Assets
Assets is a Core Perch App that was first included in Perch 2.5. It provides a central place for Assets to be stored and enables their reuse around the site.
Privileges for Asset Management
When configuring a Role you can select to give that Role the ability to upload new Assets. In some circumstances you might want to populate a site with images and just allow editors to select from those images rather than upload new ones, for example.
Asset removal
Assets stay in the library for one of the below three reasons:
- The Asset is in use in content - “in use” does not mean “displaying on the site”. It could be that the Asset is in an old revision and so maintained to enable that Region to be rolled back.
- When uploading the Asset you (or the editor) selected “Mark as Library Asset” so the Asset remains as one to be selected from.
- The Asset has been uploaded for less than 24 hours and so has not been cleaned up yet.
After 24 hours assets that are not marked as Library Assets and not in use will be deleted from disk.
If you have Admin Privileges you can forcibly delete Assets by going to the individual Asset and clicking Delete. This may result in broken images on your site or a broken and confusing rollback history so we would suggest you do not do this unless you absolutely have to ensure a file is gone - for legal reasons for example.
Asset Thumbnails
Perch creates a nice thumbnail preview of images but it is also possible to have a thumbnail of PDF files and even video automatically created.
Thumbnailing of non-image assets does require that you have certain libraries installed on your server. These are reasonably common, and if you have control of your hosting are a simple install with packages for most operating systems. These are as follows:
- ImageMagick – even if you use GD for image thumbnailing we need ImageMagick available for none-image Assets.
- ghostscript – for PDF files (we’ve found the libmagickwand-dev package on Debian/Ubuntu to be the easiest way to get this working)
- ffmpeg – for video
If you don’t have these things then Assets will still work fine for you. You’ll just not get the thumbnails.

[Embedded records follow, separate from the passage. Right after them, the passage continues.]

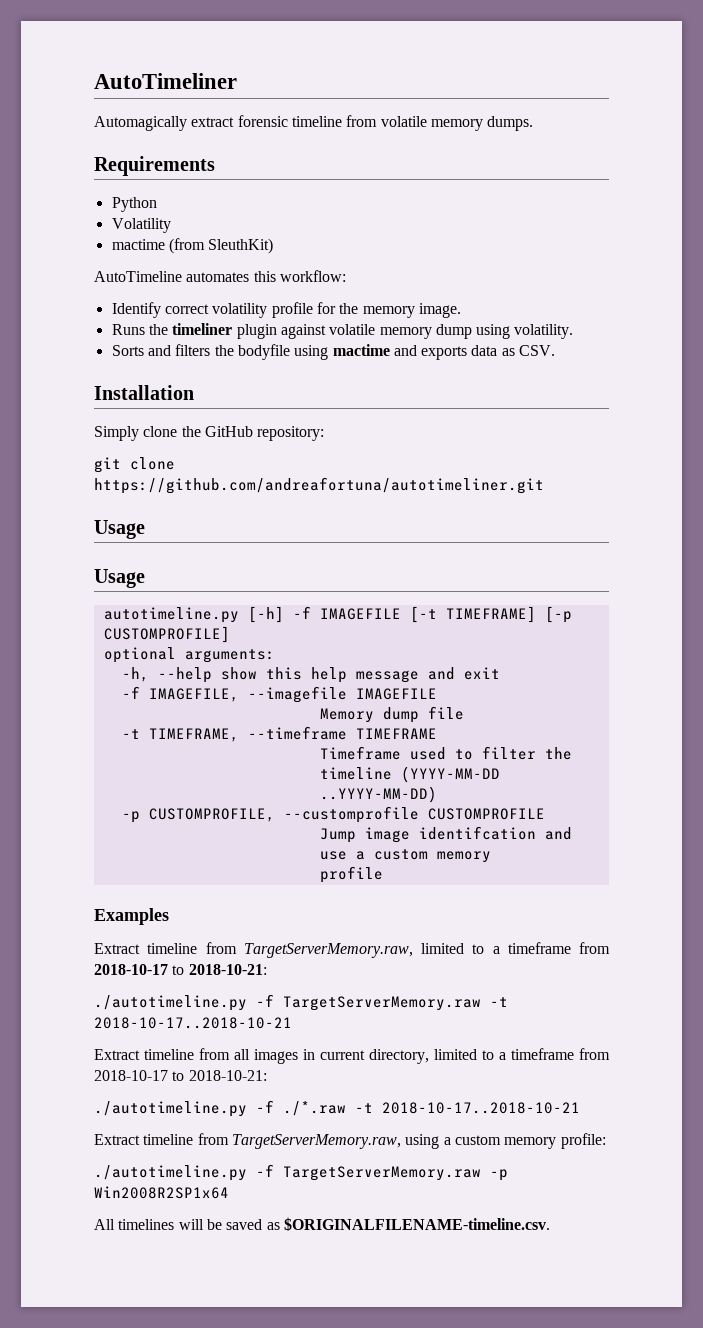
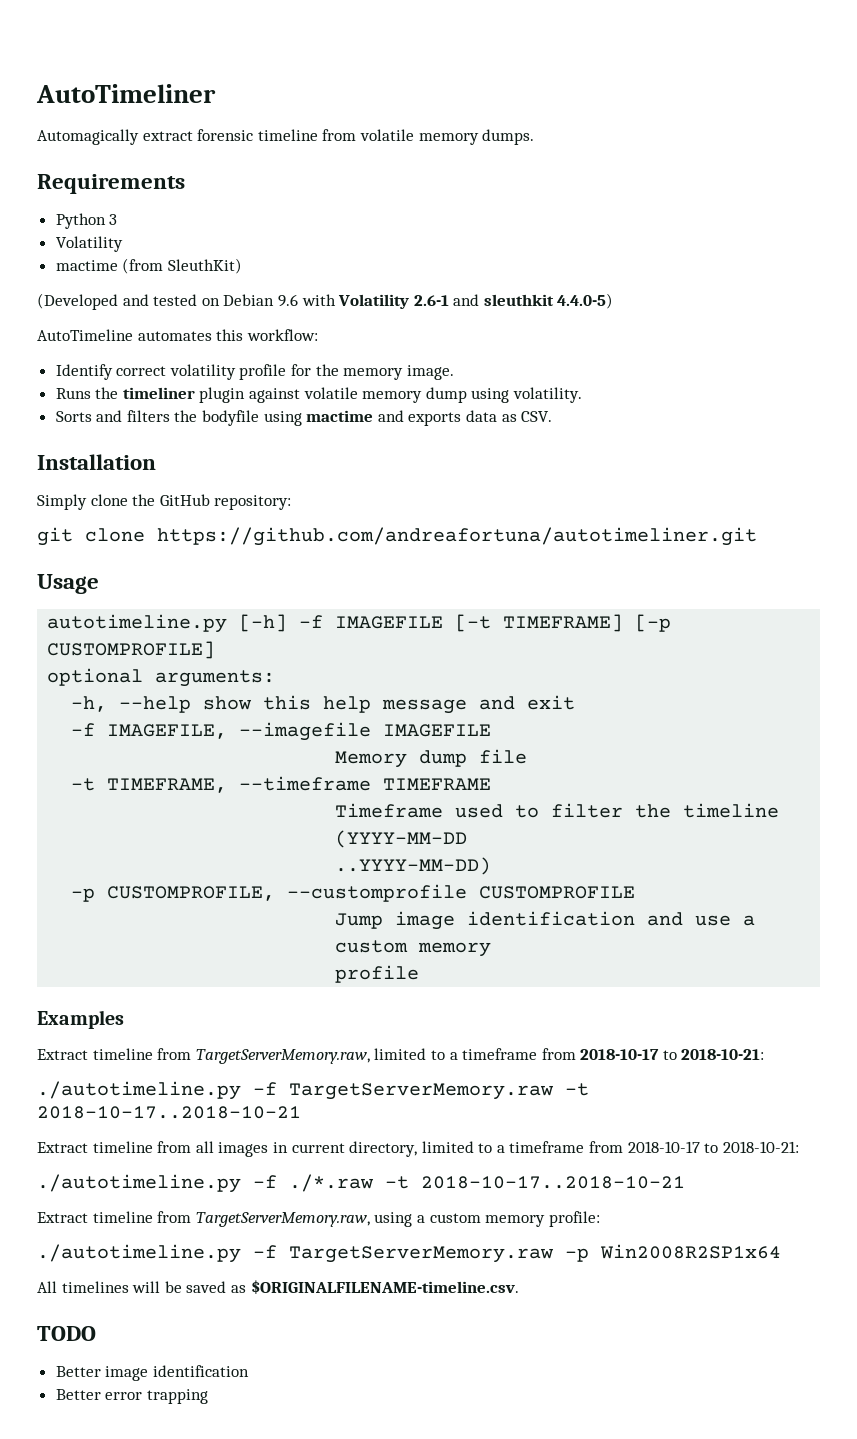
(157, 204) none -> [109,214,118,225] 3
(274, 246) none -> [37,293,614,310] // (Developed and tested on Debian 9.6 with Volatility 2.6-1 and sleuthkit 4.4.0-5)
[94,569,145,588] // Usage -> (99, 584) none
[418,826,536,840] identifcation -> [467,911,636,926] identification
(550, 1224) none -> [37,1326,96,1341] [55,1365,249,1381] [55,1389,208,1404] // TODO // Better image identification // Better error trapping

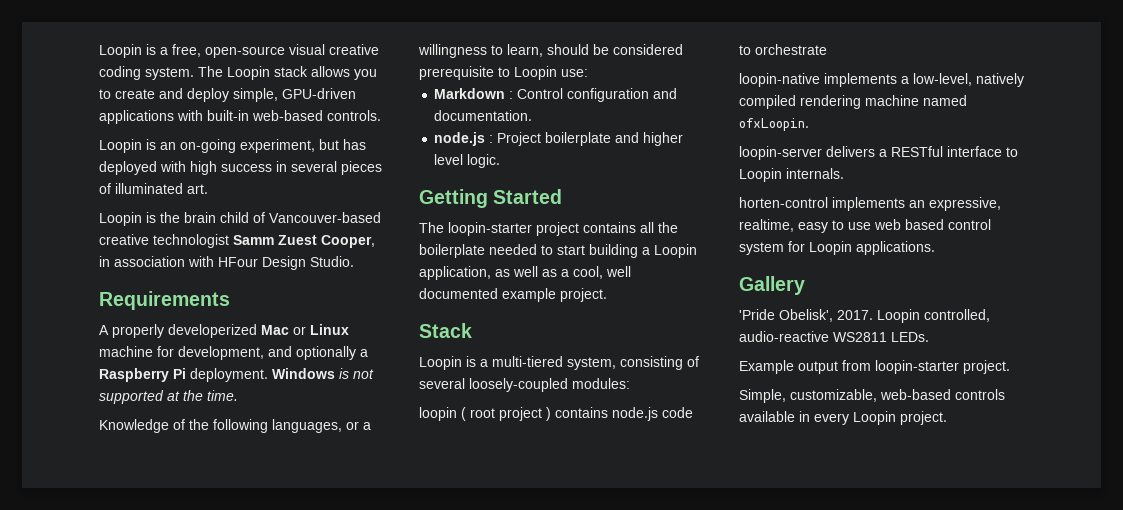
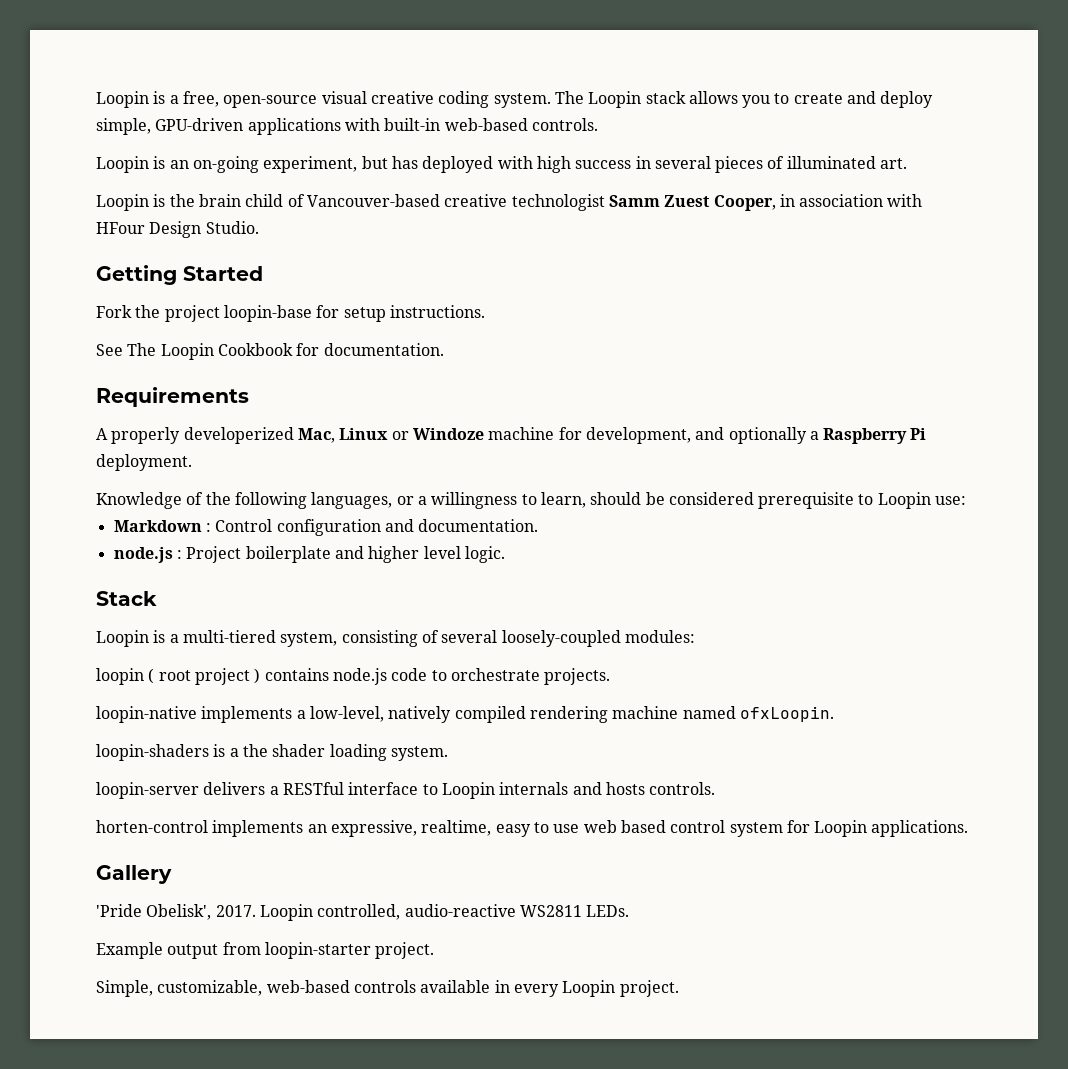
(354, 261) none -> [96,265,263,285] [96,305,485,322] [96,343,444,360] // Getting Started // Fork the project loopin-base for setup instructions. // See The Loopin Cookbook for documentation.
[261,324,349,335] Mac or Linux -> [297,428,484,443] Mac, Linux or Windoze
[272,368,374,379] [99,390,238,404] Windows is not supported at the time. -> (192, 462) none
[419,189,563,208] [419,222,678,236] [419,244,697,258] [419,266,631,280] [419,288,607,302] // Getting Started // The loopin-starter project contains all the boilerplate needed to start building a Loopin application, as well as a cool, well documented example project. -> (505, 554) none
(827, 49) none -> [544,668,611,685] projects.
(809, 124) none -> [96,744,448,761] // loopin-shaders is a the shader loading system.
[786,168,844,179] internals. -> [499,782,716,795] internals and hosts controls.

ImageMagick creates thumbnails by passing out the work to other software on the server that understands the file format in question. It doesn’t know how to deal with things like PDFs, but it knows a man who can, so it silently subcontracts that job out to ghostscript behind the scenes. In the same way, it delegates the job of thumbnailing video files to ffmpeg. Using this technique it should be able to thumbnail almost anything, provided a delegate has been configured that understands how to make an image from that type of file.
In common with everything we do at Perch, we assume that you have the bare minimum of things available to you and then enhance the functionality if you do happen to have the libraries required. However this is a nice little feature when you do have support and if you are developing a site that uses a lot of PDFs for example, it might be worth specifying hosting that will give you the ability to thumbnail them.